Joana Maia edited this page Jun 26, 2025 · 4 revisions

🔀 Merge Profiles - Deduplicating profiles

Principles behind deduplication

Profile (people and organizations) deduplication is the process of identifying and merging multiple representations of the same individual or entity within a dataset. In a system like Community Data Platform, profile duplication can arise due to multiple data sources and inconsistent identities from the collected entities.

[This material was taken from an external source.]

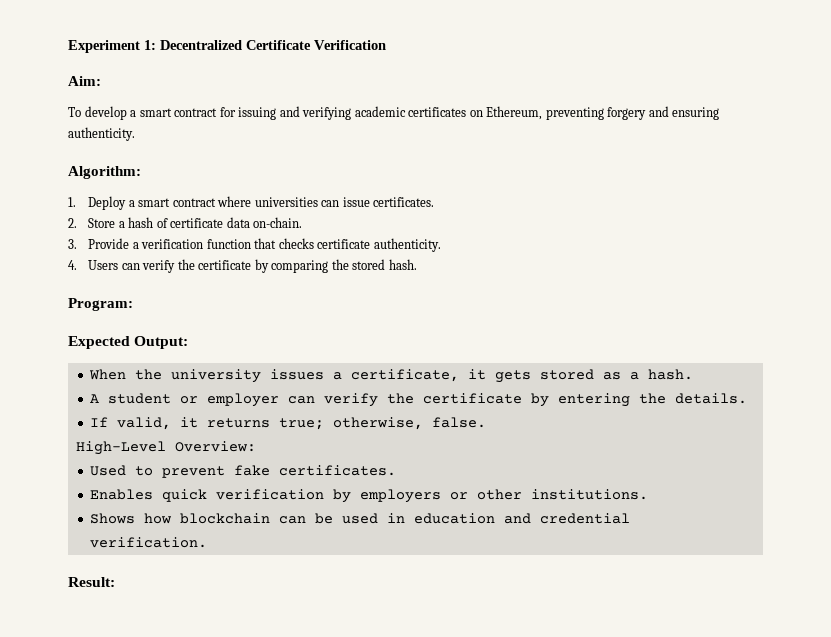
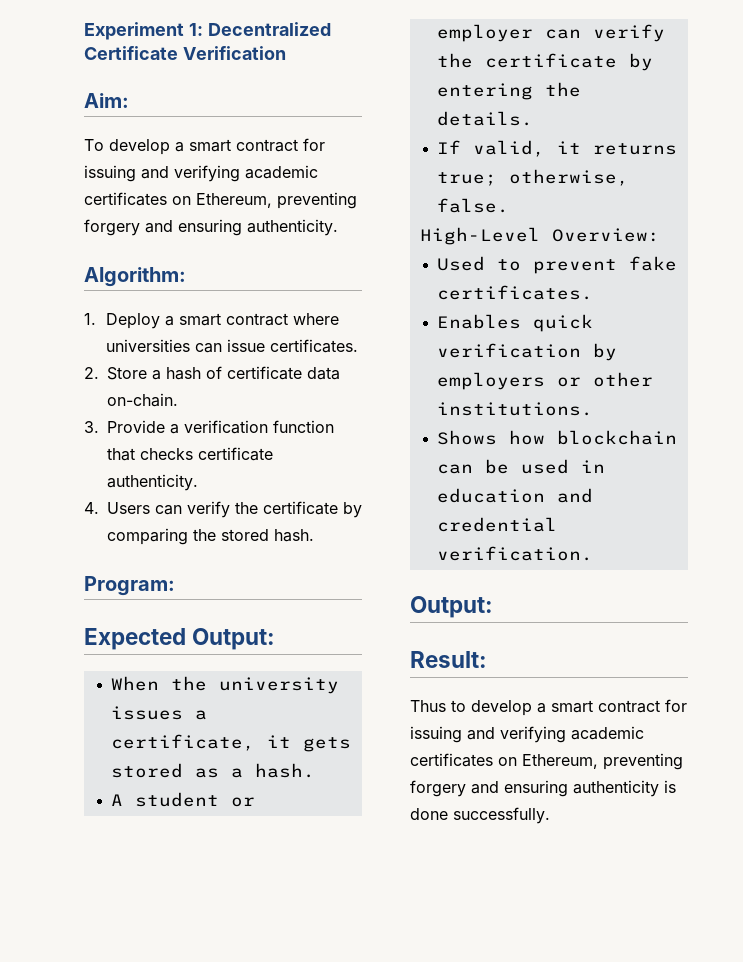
  Shows how blockchain can be used in education and credential verification.
+ Output:
+ Thus to develop a smart contract for issuing and verifying academic certificates on Ethereum, preventing forgery and ensuring authenticity is done successfully.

The deduplication process is guided by the following core principles:

  • Accuracy over Aggressiveness: Merging profiles should be conservative to avoid incorrect merges. False positives are more damaging than duplicates.
  • Traceability: Every merge should be recorded so it can be audited or reversed.
  • Source Priority: Data from more reliable sources (e.g. GitHub, LinkedIn) should take precedence when merging conflicting profile fields.
  • Minimal Data Loss: When merging, no important data should be discarded unless it is known to be redundant or superseded. Instead, data should be merged into one profile.
  • Automation with Oversight: Deduplication can be automated with confidence thresholds, but always supports manual review for edge cases.
  • Automation First: Wherever feasible, we favor automated processes over manual intervention to ensure scalability, consistency, and efficiency.

Deduplication goal

The goal of deduplication is to ensure that each person or entity is represented by a single, unified profile that aggregates all related activity and metadata. This enhances:

  • Data Quality: Fewer duplicates, redundancies and inconsistencies.
  • Analytics Accuracy: More reliable metrics and insights.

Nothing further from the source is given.